In de christelijke gemeente mag de verhouding tussen man en vrouw iets uitdrukken van Christus en de gemeente. De hoofdbedekking van de vrouw is daar een uiting van.

Paulus prijst vervolgens in vers 2 de gemeente omdat zij in alles Paulus gedachtig zijn en ze houden zich aan de inzettingen die Paulus hun heeft overgeleverd. De gemeente denkt met regelmaat aan de apostel die hen met het Evangelie in aanraking bracht. Hij was het middel waardoor velen tot bekering kwamen. En zijn onderwijs herinneren zij zich. Paulus prijst hen daarvoor. Niet omdat ze vasthouden aan tradities die Paulus heeft ingezet, maar omdat zij vasthouden aan dat wat Paulus hun heeft overgeleverd, nadat hij het eerst zelf ontvangen heeft (1 Kor. 11:23).

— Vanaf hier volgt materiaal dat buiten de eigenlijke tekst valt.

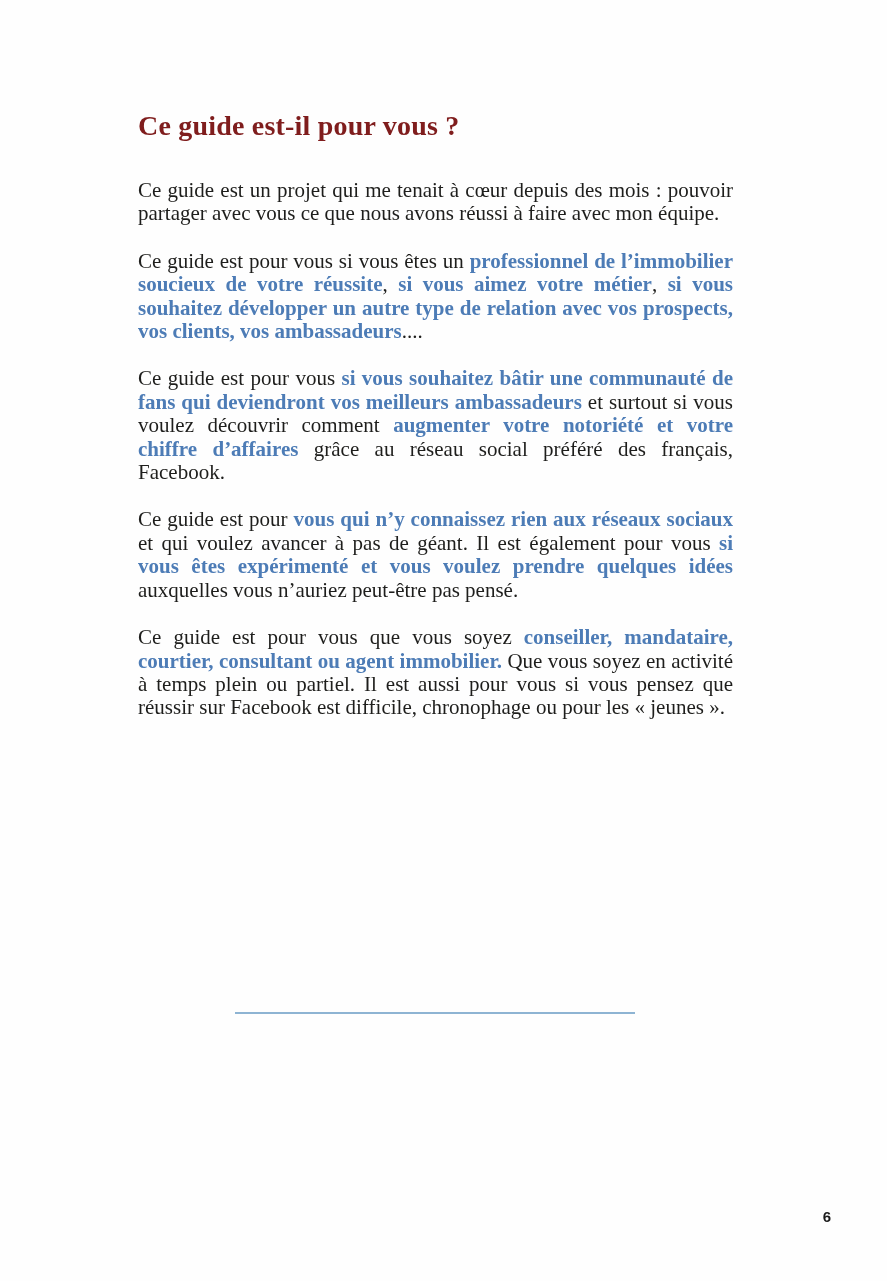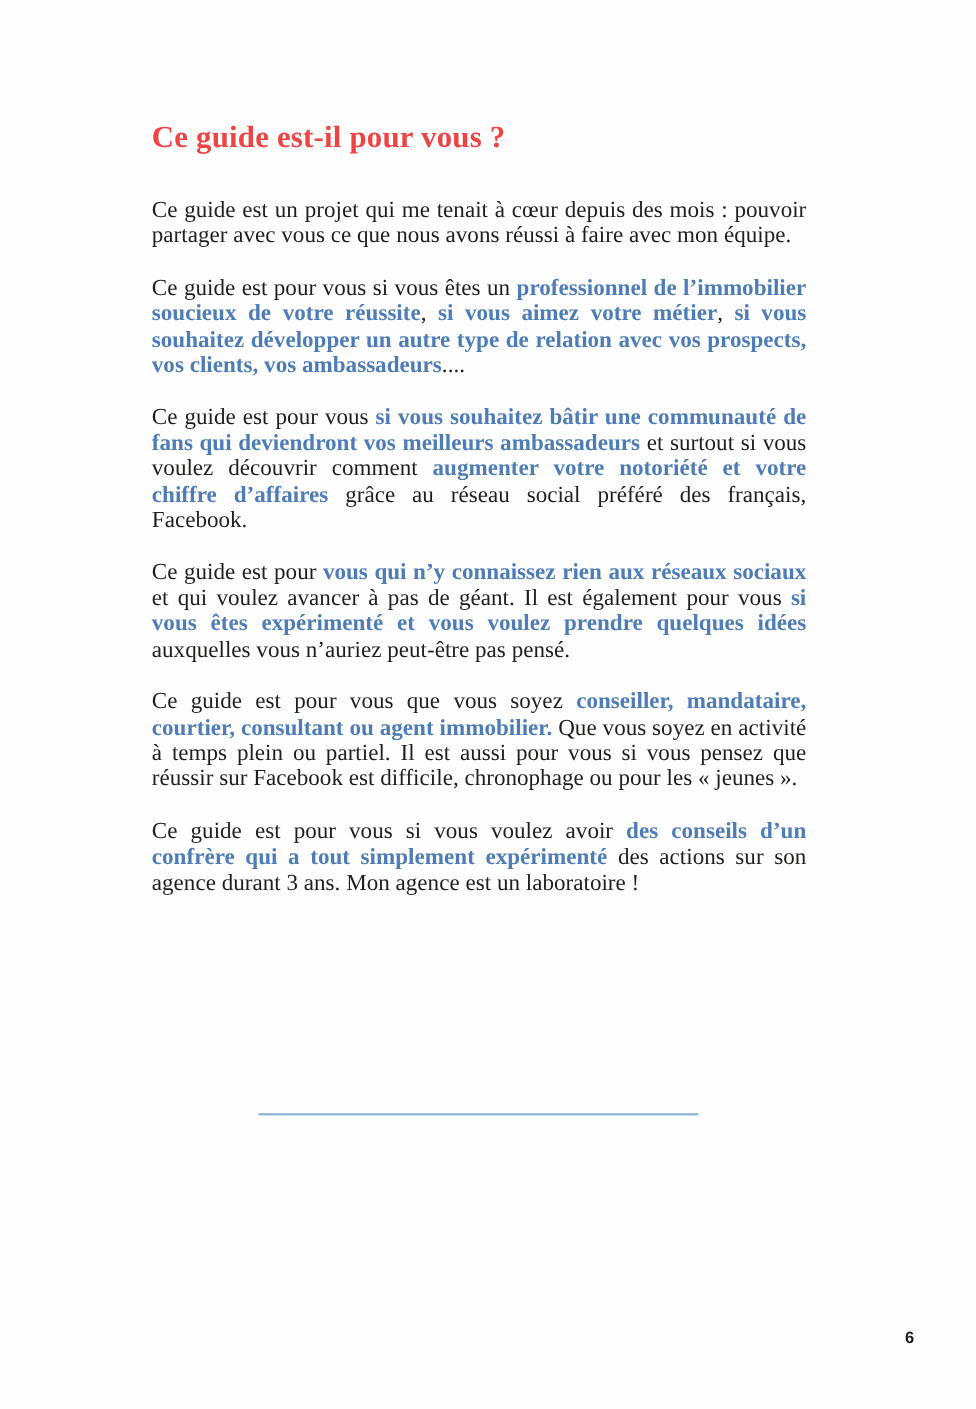--- a/index.html
+++ b/index.html
@@ -24,21 +24,21 @@
     left: 138px;
     top: 0;
     width: 595px;
   }
   .doc-title {
     margin-top: 110px;
     margin-bottom: 37px;
     font-size: 28px;
     font-weight: bold;
     letter-spacing: 0.2px;
-    color: #ef4444;
+    color: #7f1d1d;
   }
   .para {
     font-size: 21px;
     line-height: 23.4px;
     text-align: justify;
     margin-bottom: 24px;
   }
   .run { color: var(--text); }
   .run.accent {
     color: var(--accent);
@@ -68,18 +68,17 @@
 
 <div class="page">
   <div class="content-column">
     <h1 class="doc-title">Ce guide est-il pour vous ?</h1>
     <div>
         <p class="para"><span class="run">Ce guide est un projet qui me tenait à cœur depuis des mois : pouvoir partager avec vous ce que nous avons réussi à faire avec mon équipe.</span></p>
         <p class="para"><span class="run">Ce guide est pour vous si vous êtes un </span><span class="run accent">professionnel de l’immobilier soucieux de votre réussite</span><span class="run">, </span><span class="run accent">si vous aimez votre métier</span><span class="run">, </span><span class="run accent">si vous souhaitez développer un autre type de relation avec vos prospects, vos clients, vos ambassadeurs</span><span class="run">....</span></p>
         <p class="para"><span class="run">Ce guide est pour vous </span><span class="run accent">si vous souhaitez bâtir une communauté de fans qui deviendront vos meilleurs ambassadeurs</span><span class="run"> et surtout si vous voulez découvrir comment </span><span class="run accent">augmenter votre notoriété et votre chiffre d’affaires</span><span class="run"> grâce au réseau social préféré des français, Facebook.</span></p>
         <p class="para"><span class="run">Ce guide est pour </span><span class="run accent">vous qui n’y connaissez rien aux réseaux sociaux</span><span class="run"> et qui voulez avancer à pas de géant. Il est également pour vous </span><span class="run accent">si vous êtes expérimenté et vous voulez prendre quelques idées</span><span class="run"> auxquelles vous n’auriez peut-être pas pensé.</span></p>
         <p class="para"><span class="run">Ce guide est pour vous que vous soyez </span><span class="run accent">conseiller, mandataire, courtier, consultant ou agent immobilier.</span><span class="run"> Que vous soyez en activité à temps plein ou partiel. Il est aussi pour vous si vous pensez que réussir sur Facebook est difficile, chronophage ou pour les « jeunes ».</span></p>
-        <p class="para"><span class="run">Ce guide est pour vous si vous voulez avoir </span><span class="run accent">des conseils d’un confrère qui a tout simplement expérimenté</span><span class="run"> des actions sur son agence durant 3 ans. Mon agence est un laboratoire !</span></p>
       </div>
   </div>
   <hr class="divider">
   <div class="page-number">6</div>
 </div>
 
 </body></html>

Wat in deze woorden van vers 2 opvalt, is de sterke overeenkomst met het negatieve van vers 17. Daar prijst hij de gemeente niet, omdat zij inzake het Heilig Avondmaal zijn afgeweken van de leer van de apostelen en daarmee van de leer van Christus. Deze sterke overeenkomst tussen vers 2 en 17 geeft aan dat het bij de volgende verzen niet gaat om een bijkomstigheid. Paulus plaatst de verhouding tussen man en vrouw en de hoofdbedekking min of meer op een lijn met de bediening van het Heilig Avondmaal. Het gaat voor hem in beide gevallen over belangrijke zaken. In het geval van de verhouding man-vrouw en het dragen van hoofdbedekking leven er in de gemeente tal van vragen die men Paulus heeft voorgelegd. We mogen veronderstellen dat velen in de gemeente vasthielden aan het onderwijs van Paulus, maar dat er ook onduidelijkheid heerste. Paulus prijst hen hier immers voor het blijven bij de leer en tegelijk onderwijst hij hen verder. In het geval van het Heilig Avondmaal heeft Paulus het een en ander gehoord en daaruit trekt hij de conclusie dat velen op een onwaardige wijze gebruikmaken van de tafel van de Heere. Daarin prijst hij de gemeente niet. Vers 2 zo dus overwegend ben ik van mening dat het in de eerste verzen van hoofdstuk 11 niet gaat om een bijkomstigheid, maar om wezenlijke zaken. De Heilige Geest heeft Paulus de woorden in dit hoofdstuk niet voor niets laten opschrijven. De hoofdbedekking is een zaak van een zeker gewicht.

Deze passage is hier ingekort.